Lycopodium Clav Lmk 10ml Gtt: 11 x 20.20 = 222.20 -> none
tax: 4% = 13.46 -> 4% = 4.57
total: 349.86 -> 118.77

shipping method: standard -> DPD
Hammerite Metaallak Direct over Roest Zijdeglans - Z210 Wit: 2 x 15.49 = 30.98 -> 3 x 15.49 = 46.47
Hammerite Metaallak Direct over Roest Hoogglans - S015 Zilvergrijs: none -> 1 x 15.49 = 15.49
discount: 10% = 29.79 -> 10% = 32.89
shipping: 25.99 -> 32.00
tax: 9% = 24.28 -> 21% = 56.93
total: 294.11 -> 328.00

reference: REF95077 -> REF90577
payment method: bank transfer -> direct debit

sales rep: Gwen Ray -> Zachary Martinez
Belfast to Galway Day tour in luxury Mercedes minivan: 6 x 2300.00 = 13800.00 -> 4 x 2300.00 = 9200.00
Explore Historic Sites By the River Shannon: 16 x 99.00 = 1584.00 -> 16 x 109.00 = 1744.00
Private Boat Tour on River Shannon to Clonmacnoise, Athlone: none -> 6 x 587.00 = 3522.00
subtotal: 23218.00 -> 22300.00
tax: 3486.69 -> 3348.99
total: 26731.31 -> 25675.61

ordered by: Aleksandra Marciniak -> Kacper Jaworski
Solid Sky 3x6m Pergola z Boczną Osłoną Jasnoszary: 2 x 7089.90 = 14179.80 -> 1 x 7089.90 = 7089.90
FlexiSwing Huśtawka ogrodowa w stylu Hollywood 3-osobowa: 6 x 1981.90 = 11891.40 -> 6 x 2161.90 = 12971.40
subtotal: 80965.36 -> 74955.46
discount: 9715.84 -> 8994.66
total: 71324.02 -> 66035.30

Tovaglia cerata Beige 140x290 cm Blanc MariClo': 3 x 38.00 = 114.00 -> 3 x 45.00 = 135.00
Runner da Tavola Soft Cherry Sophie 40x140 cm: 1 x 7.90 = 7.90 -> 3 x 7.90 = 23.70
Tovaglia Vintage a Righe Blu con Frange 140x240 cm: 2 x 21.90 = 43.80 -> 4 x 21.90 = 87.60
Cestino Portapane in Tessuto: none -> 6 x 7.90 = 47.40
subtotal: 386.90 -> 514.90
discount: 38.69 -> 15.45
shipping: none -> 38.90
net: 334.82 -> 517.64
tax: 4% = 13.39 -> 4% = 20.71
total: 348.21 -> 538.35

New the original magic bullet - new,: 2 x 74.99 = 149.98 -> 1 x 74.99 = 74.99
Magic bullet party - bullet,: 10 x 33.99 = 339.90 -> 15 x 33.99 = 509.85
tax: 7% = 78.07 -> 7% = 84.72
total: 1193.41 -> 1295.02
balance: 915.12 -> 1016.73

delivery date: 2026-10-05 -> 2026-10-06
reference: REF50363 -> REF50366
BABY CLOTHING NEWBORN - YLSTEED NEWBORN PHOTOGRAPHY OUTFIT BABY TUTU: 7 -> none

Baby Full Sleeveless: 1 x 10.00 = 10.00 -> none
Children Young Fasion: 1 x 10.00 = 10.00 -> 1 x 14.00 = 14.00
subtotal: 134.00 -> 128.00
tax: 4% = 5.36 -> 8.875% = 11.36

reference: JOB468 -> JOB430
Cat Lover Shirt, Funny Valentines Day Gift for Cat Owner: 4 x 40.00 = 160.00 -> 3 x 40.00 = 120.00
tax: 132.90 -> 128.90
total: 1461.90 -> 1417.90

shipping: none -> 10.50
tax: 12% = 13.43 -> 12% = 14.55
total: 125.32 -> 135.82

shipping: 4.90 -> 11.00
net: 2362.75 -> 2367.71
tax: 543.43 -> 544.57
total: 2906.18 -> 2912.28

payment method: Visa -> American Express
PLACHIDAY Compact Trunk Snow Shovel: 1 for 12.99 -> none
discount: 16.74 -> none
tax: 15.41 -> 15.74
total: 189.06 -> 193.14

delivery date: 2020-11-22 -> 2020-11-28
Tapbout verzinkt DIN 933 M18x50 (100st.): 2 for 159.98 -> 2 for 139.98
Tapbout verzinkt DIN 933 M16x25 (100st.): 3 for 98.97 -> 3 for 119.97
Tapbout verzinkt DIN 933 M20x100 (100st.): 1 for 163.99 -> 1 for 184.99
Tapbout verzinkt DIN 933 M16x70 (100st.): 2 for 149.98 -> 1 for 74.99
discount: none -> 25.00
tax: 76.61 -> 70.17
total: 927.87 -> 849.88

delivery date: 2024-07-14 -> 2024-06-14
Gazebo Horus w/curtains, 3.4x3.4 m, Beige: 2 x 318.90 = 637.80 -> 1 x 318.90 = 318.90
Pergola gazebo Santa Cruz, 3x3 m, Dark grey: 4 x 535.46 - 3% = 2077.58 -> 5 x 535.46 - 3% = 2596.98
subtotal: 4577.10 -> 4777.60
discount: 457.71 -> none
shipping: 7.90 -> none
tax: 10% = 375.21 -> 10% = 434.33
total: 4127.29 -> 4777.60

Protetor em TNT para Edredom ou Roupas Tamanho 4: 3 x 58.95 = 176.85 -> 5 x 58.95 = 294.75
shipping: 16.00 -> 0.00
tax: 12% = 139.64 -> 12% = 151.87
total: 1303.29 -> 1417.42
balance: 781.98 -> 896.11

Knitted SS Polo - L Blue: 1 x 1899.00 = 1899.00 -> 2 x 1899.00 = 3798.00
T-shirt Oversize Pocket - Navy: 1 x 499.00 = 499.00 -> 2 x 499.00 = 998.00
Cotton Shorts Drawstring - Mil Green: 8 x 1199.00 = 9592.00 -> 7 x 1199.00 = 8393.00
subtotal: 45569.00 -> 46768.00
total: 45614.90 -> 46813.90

** Work to be completed **
Tell how many lines of the listing above contain "subtotal", giving the number alone.

** Task response **
6